## What you should do:
Omit all pictures, then print the entries exactly.

## Dataset:
*** Block opens ***
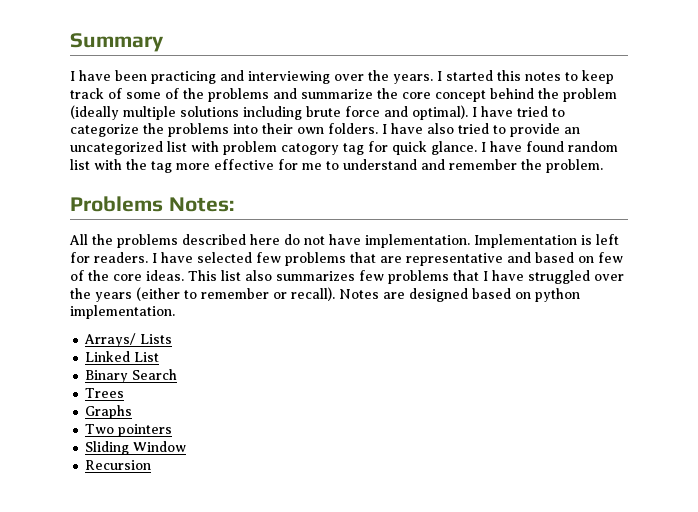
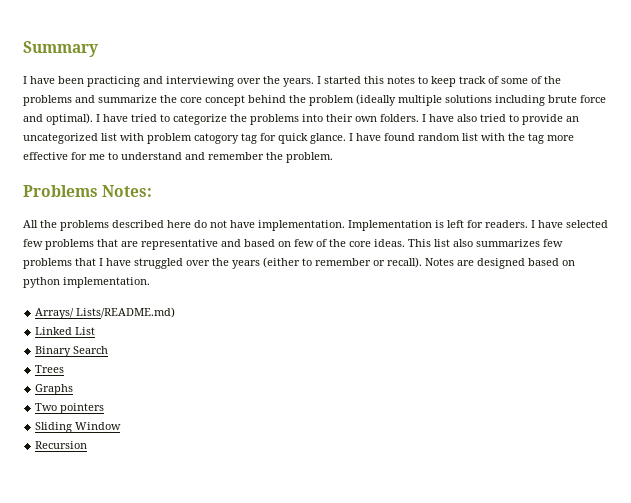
[140,334,173,344] Lists -> [76,307,176,318] Lists/README.md)

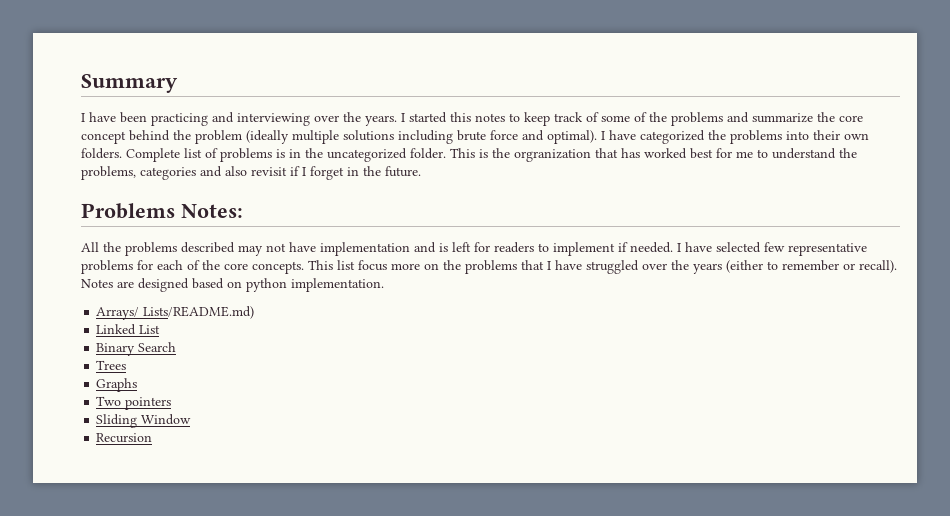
[131,114,227,125] tried to categorize -> [640,130,705,144] categorized
[422,114,579,125] [23,133,574,144] [23,152,333,163] I have also tried to provide an uncategorized list with problem catogory tag for quick glance. I have found random list with the tag more effective for me to understand and remember the problem. -> [126,148,857,162] [81,166,421,180] Complete list of problems is in the uncategorized folder. This is the orgranization that has worked best for me to understand the problems, categories and also revisit if I forget in the future.
[167,220,608,231] [23,239,314,250] here do not have implementation. Implementation is left for readers. I have selected few problems that are representative and based on few -> [238,242,867,256] [81,260,183,274] may not have implementation and is left for readers to implement if needed. I have selected few representative problems for each
[374,239,405,247] ideas. -> [252,261,304,274] concepts.
[453,239,563,247] also summarizes few -> [358,260,461,271] focus more on the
*** Block closes ***
## Result for this exercise:
[140,334,173,344] Lists -> [76,307,176,318] Lists/README.md)

[131,114,227,125] tried to categorize -> [640,130,705,144] categorized
[422,114,579,125] [23,133,574,144] [23,152,333,163] I have also tried to provide an uncategorized list with problem catogory tag for quick glance. I have found random list with the tag more effective for me to understand and remember the problem. -> [126,148,857,162] [81,166,421,180] Complete list of problems is in the uncategorized folder. This is the orgranization that has worked best for me to understand the problems, categories and also revisit if I forget in the future.
[167,220,608,231] [23,239,314,250] here do not have implementation. Implementation is left for readers. I have selected few problems that are representative and based on few -> [238,242,867,256] [81,260,183,274] may not have implementation and is left for readers to implement if needed. I have selected few representative problems for each
[374,239,405,247] ideas. -> [252,261,304,274] concepts.
[453,239,563,247] also summarizes few -> [358,260,461,271] focus more on the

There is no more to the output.